Over the last 33 years, B&B Market, the business he owns with his wife Kim, has won the Chamber’s Small Business of the Year award three times. At the banquet Tuesday, Sept. 28, however, John announced he and his wife were selling B&B Market and transitioning away from working at the shop.
The Linds have owned the business since 1988, but they worked at the Cloquet shop for 10 years prior to taking ownership from Kim’s parents, Gary and Dorothy Huard.
During the more than 40 years the couple has worked at B&B, John’s red apron has become iconic around Cloquet. After decades of working every day at the store, though, both are ready to step away.
“It’s pretty much seven days a week here,’ John said. “It takes a lot to run it and I couldn’t have done it without Kim. She did a lot of work behind the scenes that people don’t see.”
John and Kim are overwhelmed by the community support that has allowed the business to grow and thrive, they said.
The original store was built in 1958, John said, with the Linds making three additions over the years, including a kitchen that started the catering side of the business in 1998.
“The catering is a whole different ball game,” John said. “You’re dealing with customers, but you’re going to their place and serving food.”
Around the same time, they also started the B&B Market food truck that sells hamburgers and hot dogs at Cloquet football games and other local events.
Since the beginning of the COVID-19 pandemic in March 2020, John’s red apron became even more famous as he helped raise more than $200,000 for the B&B Market “Food Train” to help people in need.
RELATED: B&B Food Train continues to provide food during COVID-19 pandemic
John Lind, owner of B&B Market, accepts $20 from Blake Conklin as his siblings look on. In just over a year, the B&B Market “food train” raised more than $200,000 for people in need during the COVID-19 pandemic. Contributed / John Lind
“We had people coming in and donating and it just snowballed,” John said. “It just kept going and going and going … We had people from the Cities sending us money — we had never met them before. I was just so impressed with it.”
Lind said they received donations from as far away as Texas, Tennessee and even California.
The Linds said one of the reasons they’ve been successful at B&B Market is the staff.
“We’re all a big family,” Kim said. “Everybody works together and if there’s a problem, like a brother and sister, you take care of it and go from there.”
The Linds have three adult children who have all worked at the market, but it will be a member of the B&B family who will take over the business as they transition away over the next few months.
Jake Richardson has worked at B&B Market since he was 15 years old. Richardson, now 24, hopes to continue the market’s tradition of being a small business that helps out in the community.
Jake Richardson takes an order over the phone at B&B Market in Cloquet on Friday, Sept. 24, 2021. Samantha Erkkila / Duluth News Tribune
“I want to keep giving back to the community,” Richardson said. “My grandpa, Denny Randelin, was a big service-above-self person … It’s the small businesses that will help you out, it’s not the big corporations.”

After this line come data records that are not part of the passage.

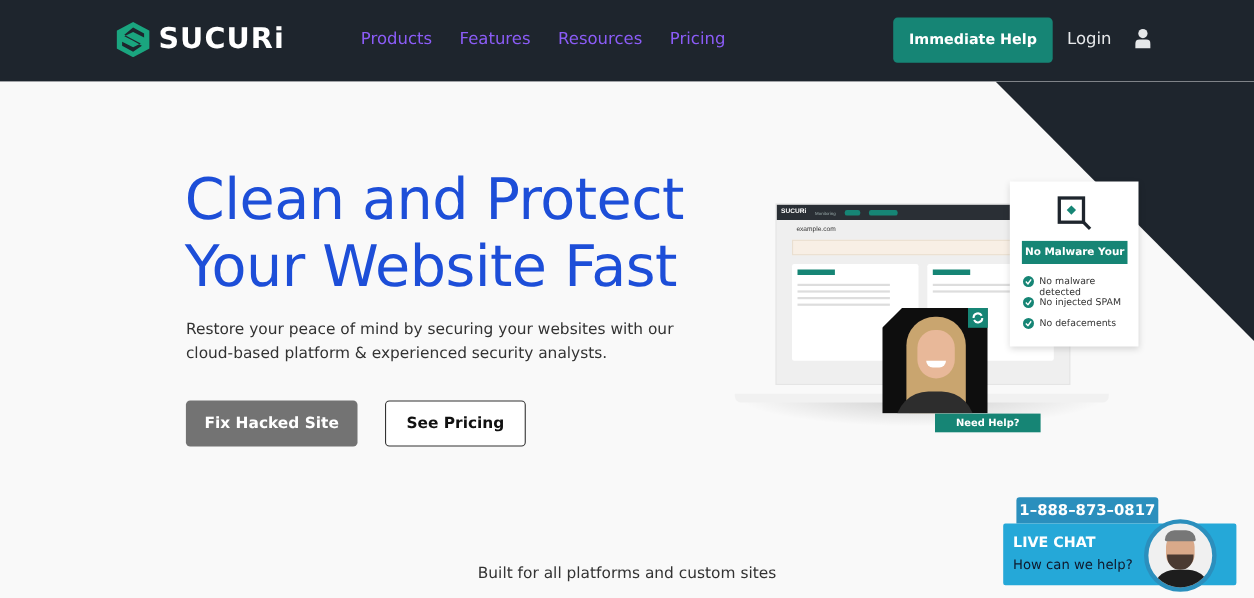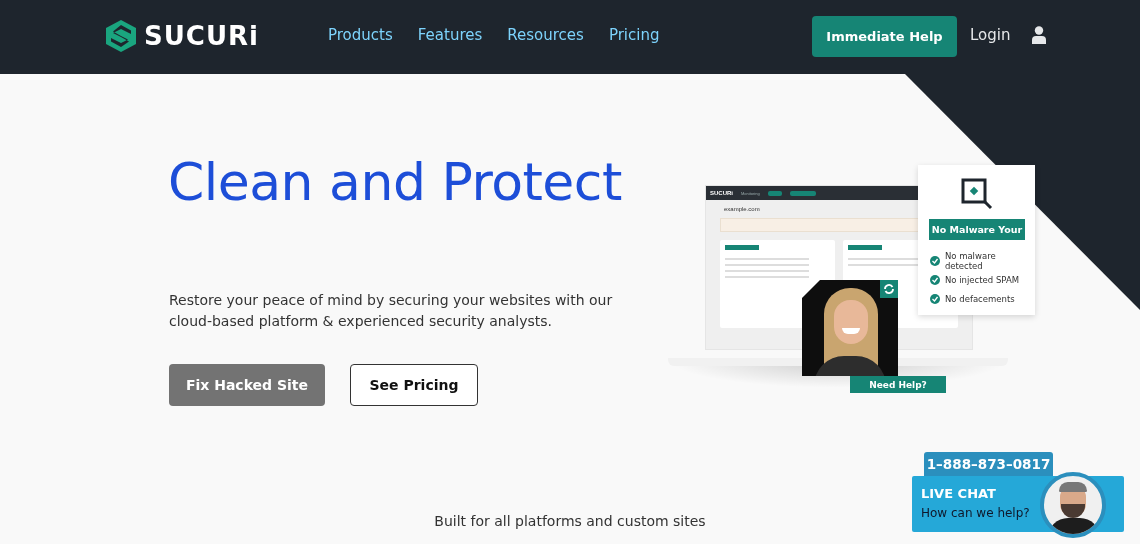--- a/index.html
+++ b/index.html
@@ -12,7 +12,7 @@
   .logo-mark { width: 30px; height: 32px; }
   .logo-text { margin-left: 8px; color: #fff; font-weight: bold; font-size: 26px; letter-spacing: 1px; font-family: "DejaVu Sans", sans-serif; }
   .nav { position: absolute; left: 328px; top: 26px; display: flex; gap: 25px; }
-  .nav a { color: #7dd3fc; font-size: 15px; text-decoration: none; font-family: "DejaVu Sans", sans-serif; }
+  .nav a { color: #8b5cf6; font-size: 15px; text-decoration: none; font-family: "DejaVu Sans", sans-serif; }
   .btn-help { position: absolute; left: 812px; top: 16px; width: 145px; height: 41px; background: #168575; color: #fff; border-radius: 4px; font-weight: bold; font-size: 13px; display: flex; align-items: center; justify-content: center; font-family: "DejaVu Sans", sans-serif; }
   .login { position: absolute; left: 970px; top: 26px; display: flex; align-items: center; color: #e6e8ea; font-size: 15px; font-family: "DejaVu Sans", sans-serif; gap: 22px; }
 

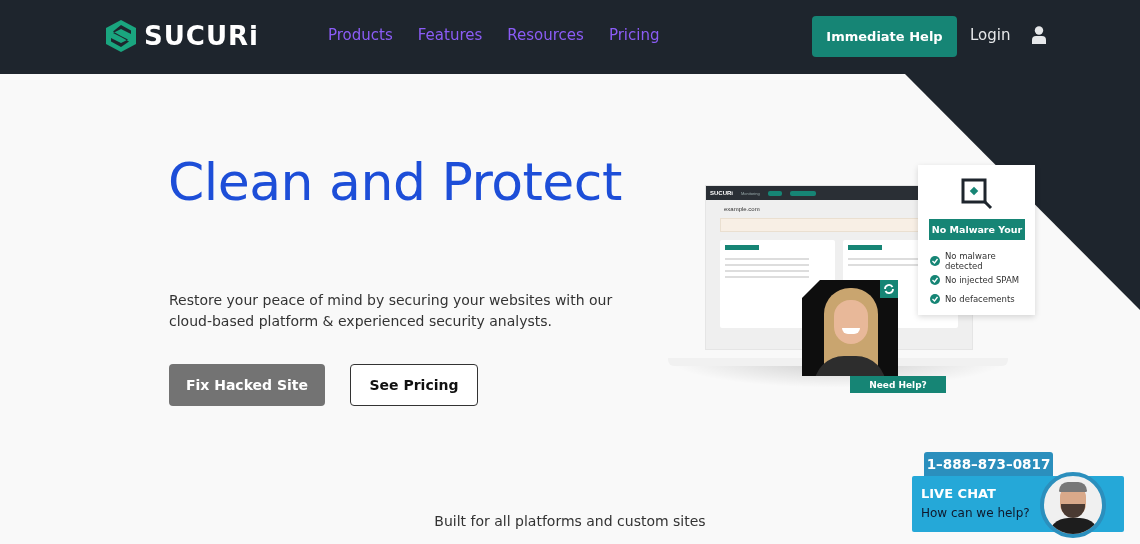--- a/index.html
+++ b/index.html
@@ -106,6 +106,7 @@
 
 <h1 class="hero-title">
   <span>Clean and Protect</span><br>
+  <span>Your Website Fast</span>
 </h1>
 <p class="hero-sub">Restore your peace of mind by securing your websites with our cloud-based platform &amp; experienced security analysts.</p>
 <div class="btn-fix">Fix Hacked Site</div>

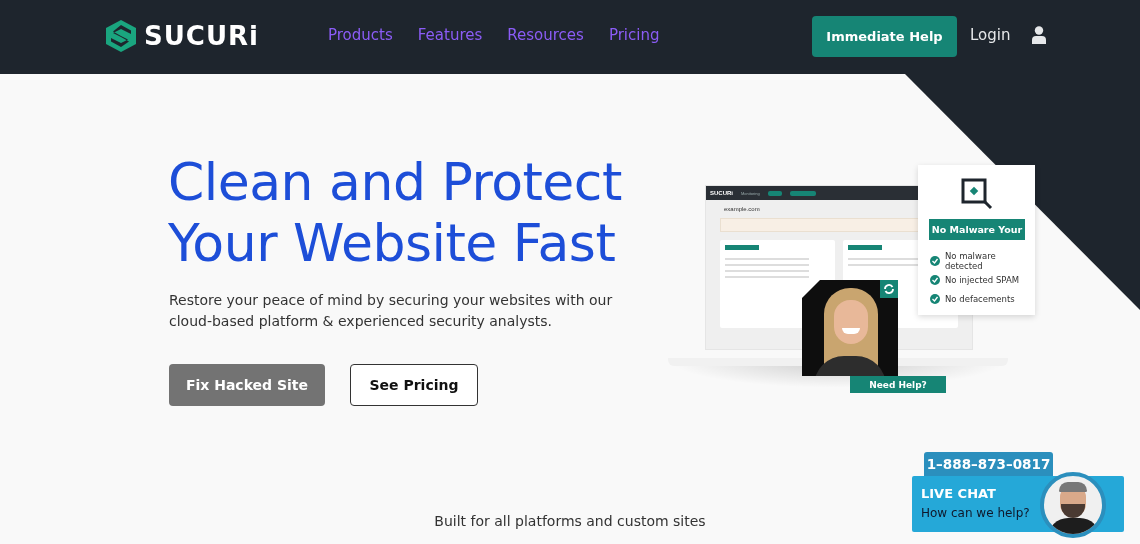--- a/index.html
+++ b/index.html
@@ -46,7 +46,7 @@
   .mag-icon { position: absolute; left: 42px; top: 12px; width: 34px; height: 34px; }
   .nmf-btn { position: absolute; left: 11px; top: 54px; width: 96px; height: 21px; background: #168575; color: #fff; font-size: 9.5px; font-weight: bold; display: flex; align-items: center; justify-content: center; font-family: "DejaVu Sans", sans-serif; }
   .check-list { position: absolute; left: 12px; top: 86px; list-style: none; }
-  .check-list li { display: flex; align-items: center; gap: 5px; font-size: 8.5px; color: #333; height: 19px; font-family: "DejaVu Sans", sans-serif; }
+  .check-list li { display: flex; align-items: flex-start; gap: 5px; font-size: 8.5px; color: #333; height: 19px; font-family: "DejaVu Sans", sans-serif; }
   .check-dot { width: 10px; height: 10px; border-radius: 50%; background: #168575; display: inline-flex; align-items: center; justify-content: center; }
 
   

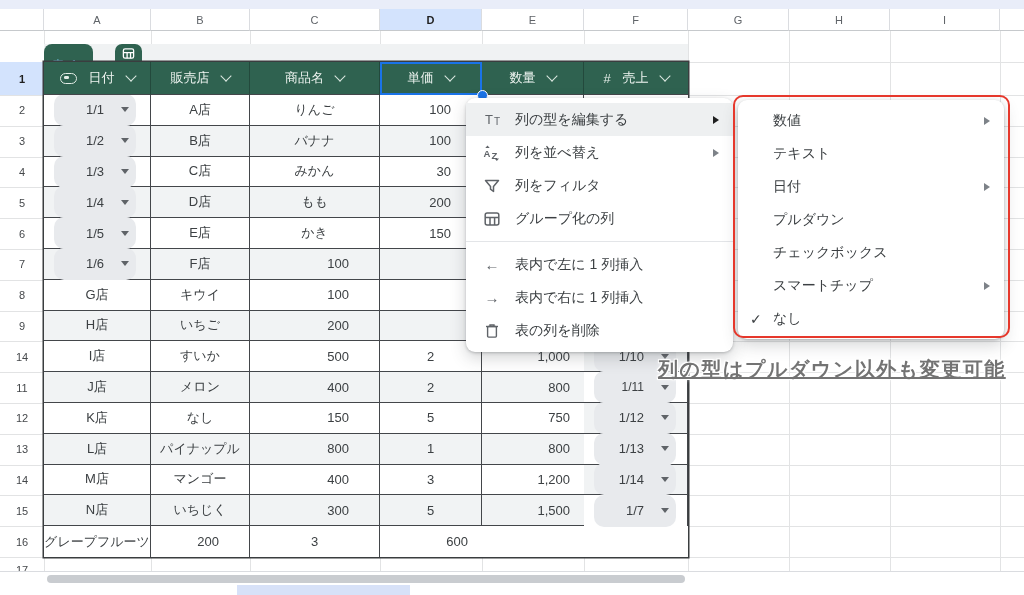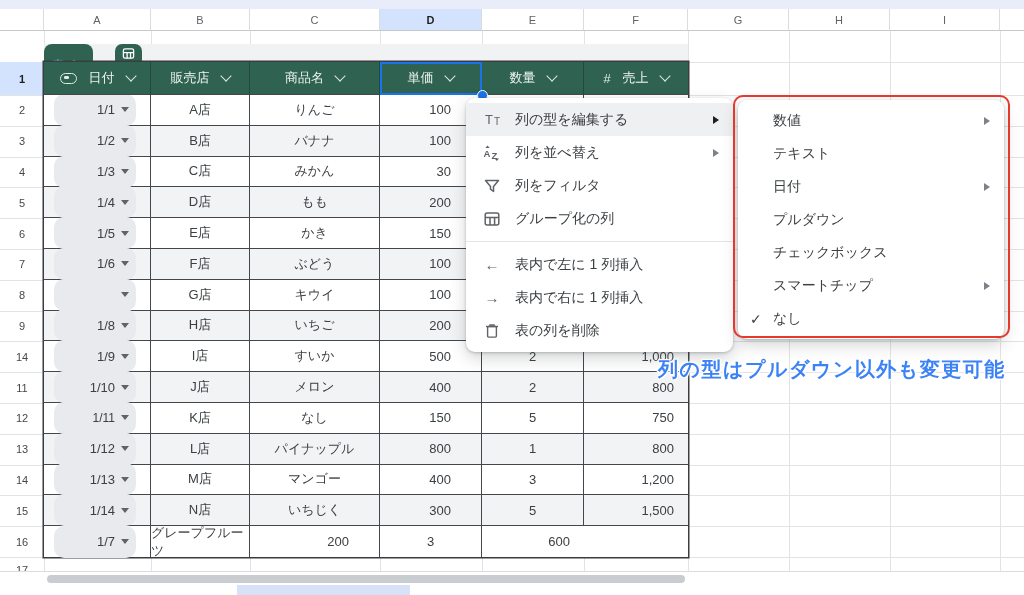--- a/index.html
+++ b/index.html
@@ -46,7 +46,7 @@
   .td.c-price{justify-content:flex-end;padding-right:30px;}
   .td.c-sales{justify-content:flex-end;padding-right:14px;}
   .chip{height:32px;width:82px;margin-left:10px;background:#e8eaed;border-radius:10px;display:flex;
-      align-items:center;justify-content:flex-end;gap:6px;padding-right:7px;box-sizing:border-box;}
+      align-items:center;justify-content:flex-end;gap:17px;padding-right:7px;box-sizing:border-box;}
   .chip-arrow{width:0;height:0;border-left:4px solid transparent;border-right:4px solid transparent;
       border-top:5px solid #5f6368;flex:none;}
   

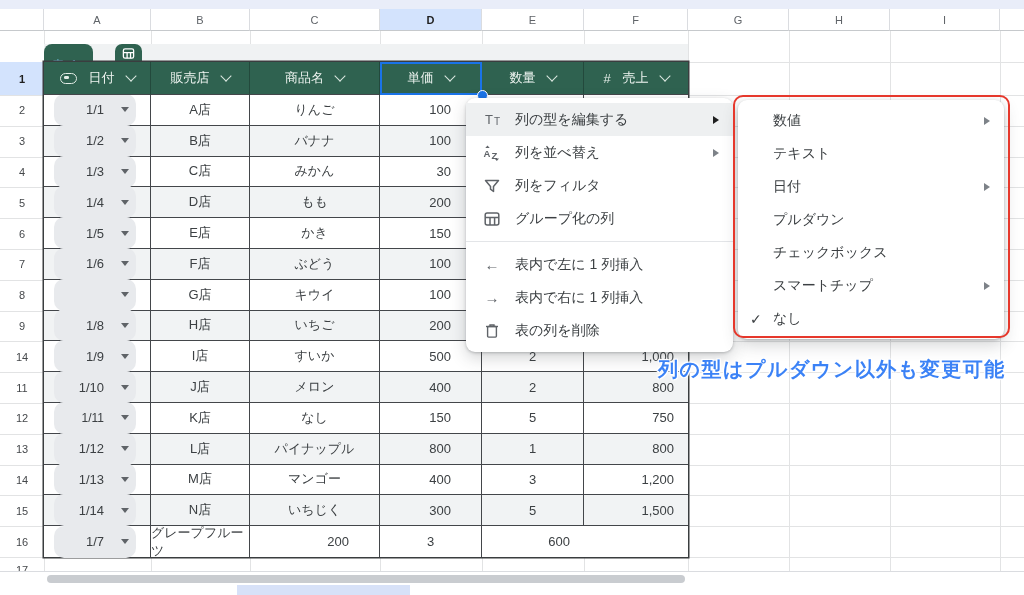--- a/index.html
+++ b/index.html
@@ -289,9 +289,6 @@
       <div class="td c-center band2">
         <div>F店</div>
       </div>
-      <div class="td c-center band2">
-        <div>ぶどう</div>
-      </div>
       <div class="td c-price band2">
         <div>100</div>
       </div>

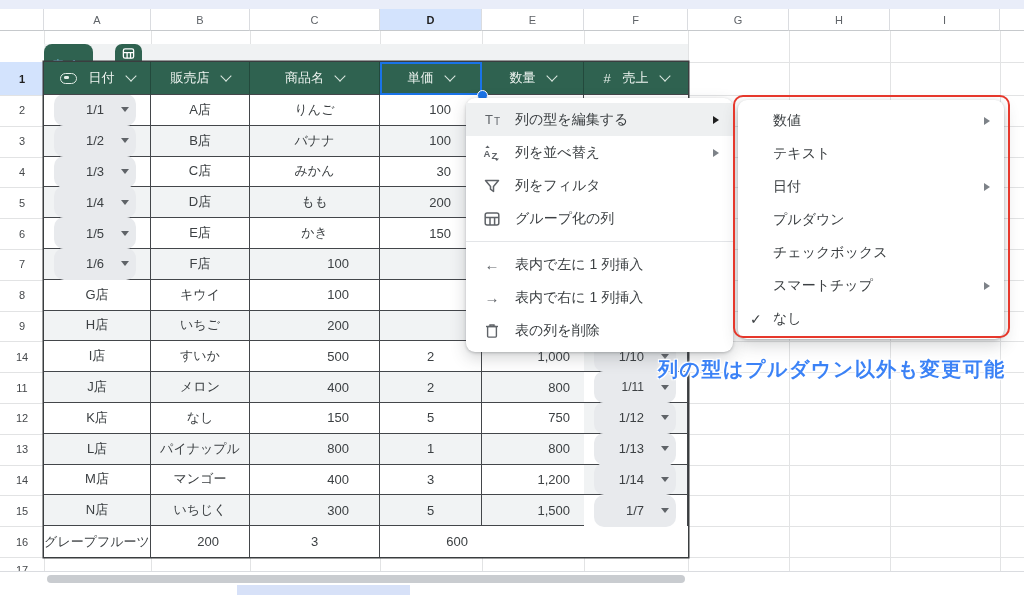--- a/index.html
+++ b/index.html
@@ -77,9 +77,9 @@
   .sm-label{flex:1;white-space:nowrap;}
   .redbox{left:733px;top:95px;width:277px;height:243px;border:2.5px solid #e6382c;border-radius:10px;
       z-index:8;box-sizing:border-box;pointer-events:none;}
-  .annotation{left:658px;top:356px;font-size:20px;font-weight:700;color:#3b82f6;z-index:9;
+  .annotation{left:658px;top:356px;font-size:20px;font-weight:700;color:#737373;z-index:9;
       white-space:nowrap;letter-spacing:1.5px;
-      text-shadow:-1px -1px 0 #fff,1px -1px 0 #fff,-1px 1px 0 #fff,1px 1px 0 #fff,0 0 5px rgba(255,255,255,.9);}
+      text-shadow:-1px -1px 0 #fff,1px -1px 0 #fff,-1px 1px 0 #fff,1px 1px 0 #fff,0 0 5px rgba(255,255,255,.9);text-decoration:underline;}
   
   .hscroll-strip{left:0;top:571px;width:1024px;height:14px;background:#fff;border-top:1px solid #dadce0;
       box-sizing:border-box;z-index:5;}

Richardson doesn’t have too many changes in mind right off the bat, but John, noticing his protege was wearing a maroon apron instead of the customary red, asked if that was a change coming.
“No, I pushed the wrong button when I was ordering,” Richardson said.
John said Richardson has already stepped in to do the ordering and scheduling for B&B and the stress might be showing.
“It looks like he’s aged 10 years in the last two weeks” John joked.
In reality, Richardson is looking forward to continuing to grow and expand B&B like the Linds have done for more than 40 years.
“I want to have something that’s mine that I can make a legacy out of like John and Kim did,” he said.